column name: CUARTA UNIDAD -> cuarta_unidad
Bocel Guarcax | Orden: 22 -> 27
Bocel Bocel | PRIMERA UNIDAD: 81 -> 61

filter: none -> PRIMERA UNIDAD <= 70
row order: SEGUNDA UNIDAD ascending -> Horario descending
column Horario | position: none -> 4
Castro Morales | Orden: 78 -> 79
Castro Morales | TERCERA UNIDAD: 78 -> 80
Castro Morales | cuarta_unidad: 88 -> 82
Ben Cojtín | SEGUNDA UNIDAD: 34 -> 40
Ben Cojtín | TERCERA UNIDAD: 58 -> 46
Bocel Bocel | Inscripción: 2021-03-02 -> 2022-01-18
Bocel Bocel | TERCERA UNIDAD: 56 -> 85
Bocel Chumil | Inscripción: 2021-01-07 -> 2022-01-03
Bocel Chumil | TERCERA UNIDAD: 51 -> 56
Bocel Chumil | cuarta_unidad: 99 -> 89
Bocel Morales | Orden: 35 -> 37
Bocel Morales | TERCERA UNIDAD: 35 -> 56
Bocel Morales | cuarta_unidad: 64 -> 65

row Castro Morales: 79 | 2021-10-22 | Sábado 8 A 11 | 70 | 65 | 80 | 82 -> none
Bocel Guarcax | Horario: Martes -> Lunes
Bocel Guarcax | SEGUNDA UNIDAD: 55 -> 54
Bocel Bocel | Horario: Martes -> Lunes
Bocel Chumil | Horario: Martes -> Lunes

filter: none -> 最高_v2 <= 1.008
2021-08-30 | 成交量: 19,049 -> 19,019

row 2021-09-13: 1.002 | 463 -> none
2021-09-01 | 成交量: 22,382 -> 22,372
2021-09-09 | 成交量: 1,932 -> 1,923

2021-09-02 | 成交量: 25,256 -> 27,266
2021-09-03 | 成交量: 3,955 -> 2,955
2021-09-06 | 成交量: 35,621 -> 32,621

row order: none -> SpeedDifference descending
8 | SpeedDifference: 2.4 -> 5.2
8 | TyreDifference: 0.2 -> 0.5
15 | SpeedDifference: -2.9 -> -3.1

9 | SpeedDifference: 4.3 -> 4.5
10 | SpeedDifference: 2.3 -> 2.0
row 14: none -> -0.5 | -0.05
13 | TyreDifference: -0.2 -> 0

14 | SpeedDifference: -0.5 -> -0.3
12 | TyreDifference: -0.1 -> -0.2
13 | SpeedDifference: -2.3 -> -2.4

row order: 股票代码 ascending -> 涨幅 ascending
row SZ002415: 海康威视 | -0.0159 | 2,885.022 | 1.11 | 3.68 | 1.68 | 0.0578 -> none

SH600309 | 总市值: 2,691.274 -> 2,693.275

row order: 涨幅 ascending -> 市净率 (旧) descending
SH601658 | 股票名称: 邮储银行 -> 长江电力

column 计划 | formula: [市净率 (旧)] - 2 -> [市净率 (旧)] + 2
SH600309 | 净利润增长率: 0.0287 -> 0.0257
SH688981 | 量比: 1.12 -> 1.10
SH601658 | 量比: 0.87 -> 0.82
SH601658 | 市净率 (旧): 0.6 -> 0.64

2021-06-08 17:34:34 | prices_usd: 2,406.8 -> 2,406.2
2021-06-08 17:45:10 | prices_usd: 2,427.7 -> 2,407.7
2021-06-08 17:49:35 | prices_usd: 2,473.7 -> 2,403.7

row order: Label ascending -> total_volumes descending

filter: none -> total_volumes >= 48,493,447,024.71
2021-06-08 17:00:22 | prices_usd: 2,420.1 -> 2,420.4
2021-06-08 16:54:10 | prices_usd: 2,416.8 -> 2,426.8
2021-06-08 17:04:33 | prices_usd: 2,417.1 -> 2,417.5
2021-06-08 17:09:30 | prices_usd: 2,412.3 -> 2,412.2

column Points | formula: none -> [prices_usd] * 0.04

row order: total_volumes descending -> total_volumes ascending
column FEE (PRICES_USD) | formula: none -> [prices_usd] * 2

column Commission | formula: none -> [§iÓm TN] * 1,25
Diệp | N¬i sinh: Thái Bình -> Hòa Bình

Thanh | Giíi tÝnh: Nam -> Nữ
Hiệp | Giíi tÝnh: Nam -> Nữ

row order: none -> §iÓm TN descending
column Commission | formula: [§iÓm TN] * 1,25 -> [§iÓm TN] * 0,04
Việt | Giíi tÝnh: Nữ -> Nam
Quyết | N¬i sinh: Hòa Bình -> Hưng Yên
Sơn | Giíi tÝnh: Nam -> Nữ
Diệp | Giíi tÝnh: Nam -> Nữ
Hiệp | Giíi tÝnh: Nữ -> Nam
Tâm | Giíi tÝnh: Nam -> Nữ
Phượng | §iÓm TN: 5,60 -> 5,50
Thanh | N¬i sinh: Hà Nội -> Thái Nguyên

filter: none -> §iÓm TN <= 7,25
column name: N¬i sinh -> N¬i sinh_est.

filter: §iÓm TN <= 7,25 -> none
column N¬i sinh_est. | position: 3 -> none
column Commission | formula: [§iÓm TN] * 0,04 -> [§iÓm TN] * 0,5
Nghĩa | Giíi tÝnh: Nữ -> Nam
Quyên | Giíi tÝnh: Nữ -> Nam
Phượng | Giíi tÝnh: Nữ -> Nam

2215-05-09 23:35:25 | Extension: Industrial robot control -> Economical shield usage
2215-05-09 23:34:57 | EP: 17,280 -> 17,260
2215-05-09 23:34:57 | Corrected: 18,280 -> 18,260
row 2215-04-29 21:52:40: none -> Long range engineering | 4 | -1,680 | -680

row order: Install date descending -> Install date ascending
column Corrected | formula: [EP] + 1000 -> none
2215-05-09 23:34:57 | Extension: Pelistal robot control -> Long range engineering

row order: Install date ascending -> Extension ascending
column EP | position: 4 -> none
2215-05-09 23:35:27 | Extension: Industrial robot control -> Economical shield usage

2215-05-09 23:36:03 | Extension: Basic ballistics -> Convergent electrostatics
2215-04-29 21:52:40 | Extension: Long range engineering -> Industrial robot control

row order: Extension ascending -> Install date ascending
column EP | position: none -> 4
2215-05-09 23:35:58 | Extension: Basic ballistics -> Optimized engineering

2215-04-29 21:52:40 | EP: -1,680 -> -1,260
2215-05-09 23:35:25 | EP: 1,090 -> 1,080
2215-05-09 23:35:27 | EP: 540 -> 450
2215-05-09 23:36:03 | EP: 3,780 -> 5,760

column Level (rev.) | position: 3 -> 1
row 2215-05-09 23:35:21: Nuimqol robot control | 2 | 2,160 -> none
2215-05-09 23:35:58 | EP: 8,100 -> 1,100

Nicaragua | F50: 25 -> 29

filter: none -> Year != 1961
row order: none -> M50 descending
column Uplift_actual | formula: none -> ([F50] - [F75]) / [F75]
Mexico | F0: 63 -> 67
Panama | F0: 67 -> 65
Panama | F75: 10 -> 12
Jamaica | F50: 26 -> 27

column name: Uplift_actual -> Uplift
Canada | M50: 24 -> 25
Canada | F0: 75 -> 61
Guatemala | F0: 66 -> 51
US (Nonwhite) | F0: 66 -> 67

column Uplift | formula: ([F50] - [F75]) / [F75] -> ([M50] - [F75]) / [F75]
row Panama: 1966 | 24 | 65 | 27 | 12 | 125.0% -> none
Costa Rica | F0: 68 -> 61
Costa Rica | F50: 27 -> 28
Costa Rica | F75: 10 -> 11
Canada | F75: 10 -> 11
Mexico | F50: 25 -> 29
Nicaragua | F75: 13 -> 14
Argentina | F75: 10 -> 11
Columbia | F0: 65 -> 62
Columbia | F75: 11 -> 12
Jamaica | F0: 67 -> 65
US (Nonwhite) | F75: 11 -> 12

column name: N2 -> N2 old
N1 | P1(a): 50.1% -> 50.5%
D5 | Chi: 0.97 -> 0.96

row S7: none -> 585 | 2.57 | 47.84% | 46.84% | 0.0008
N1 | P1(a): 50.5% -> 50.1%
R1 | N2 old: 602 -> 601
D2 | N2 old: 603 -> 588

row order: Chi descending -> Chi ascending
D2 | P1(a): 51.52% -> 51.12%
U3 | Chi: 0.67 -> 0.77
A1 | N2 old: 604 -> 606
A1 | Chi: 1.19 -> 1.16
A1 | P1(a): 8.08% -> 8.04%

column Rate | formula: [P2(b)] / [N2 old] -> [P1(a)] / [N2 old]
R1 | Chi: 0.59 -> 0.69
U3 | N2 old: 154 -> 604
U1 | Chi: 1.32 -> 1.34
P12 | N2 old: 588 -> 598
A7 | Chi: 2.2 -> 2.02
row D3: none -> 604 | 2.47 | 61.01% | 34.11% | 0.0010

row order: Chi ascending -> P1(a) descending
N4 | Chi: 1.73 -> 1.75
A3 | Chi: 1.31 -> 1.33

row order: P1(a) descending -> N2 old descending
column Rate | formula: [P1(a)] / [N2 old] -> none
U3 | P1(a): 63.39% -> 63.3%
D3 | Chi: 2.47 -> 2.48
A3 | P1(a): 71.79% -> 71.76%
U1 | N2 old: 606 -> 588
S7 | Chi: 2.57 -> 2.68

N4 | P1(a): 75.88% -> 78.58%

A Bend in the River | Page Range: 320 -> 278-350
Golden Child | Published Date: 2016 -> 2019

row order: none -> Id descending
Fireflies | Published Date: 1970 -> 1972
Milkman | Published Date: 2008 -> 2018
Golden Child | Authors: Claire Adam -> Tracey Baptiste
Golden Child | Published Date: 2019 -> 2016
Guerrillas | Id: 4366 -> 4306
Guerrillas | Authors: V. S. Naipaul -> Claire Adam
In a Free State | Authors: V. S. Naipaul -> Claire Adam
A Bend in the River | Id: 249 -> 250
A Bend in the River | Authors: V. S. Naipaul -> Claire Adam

DESCRIPTION OF THE TASK = When you reach the line with "column name: N2 -> N2 old" in the records above, start writing out lines exactly, and stop once the line with "column Rate | formula: [P2(b)]" has been written; include nothing else.

EXERCISE RESPONSE =
column name: N2 -> N2 old
N1 | P1(a): 50.1% -> 50.5%
D5 | Chi: 0.97 -> 0.96

row S7: none -> 585 | 2.57 | 47.84% | 46.84% | 0.0008
N1 | P1(a): 50.5% -> 50.1%
R1 | N2 old: 602 -> 601
D2 | N2 old: 603 -> 588

row order: Chi descending -> Chi ascending
D2 | P1(a): 51.52% -> 51.12%
U3 | Chi: 0.67 -> 0.77
A1 | N2 old: 604 -> 606
A1 | Chi: 1.19 -> 1.16
A1 | P1(a): 8.08% -> 8.04%

column Rate | formula: [P2(b)] / [N2 old] -> [P1(a)] / [N2 old]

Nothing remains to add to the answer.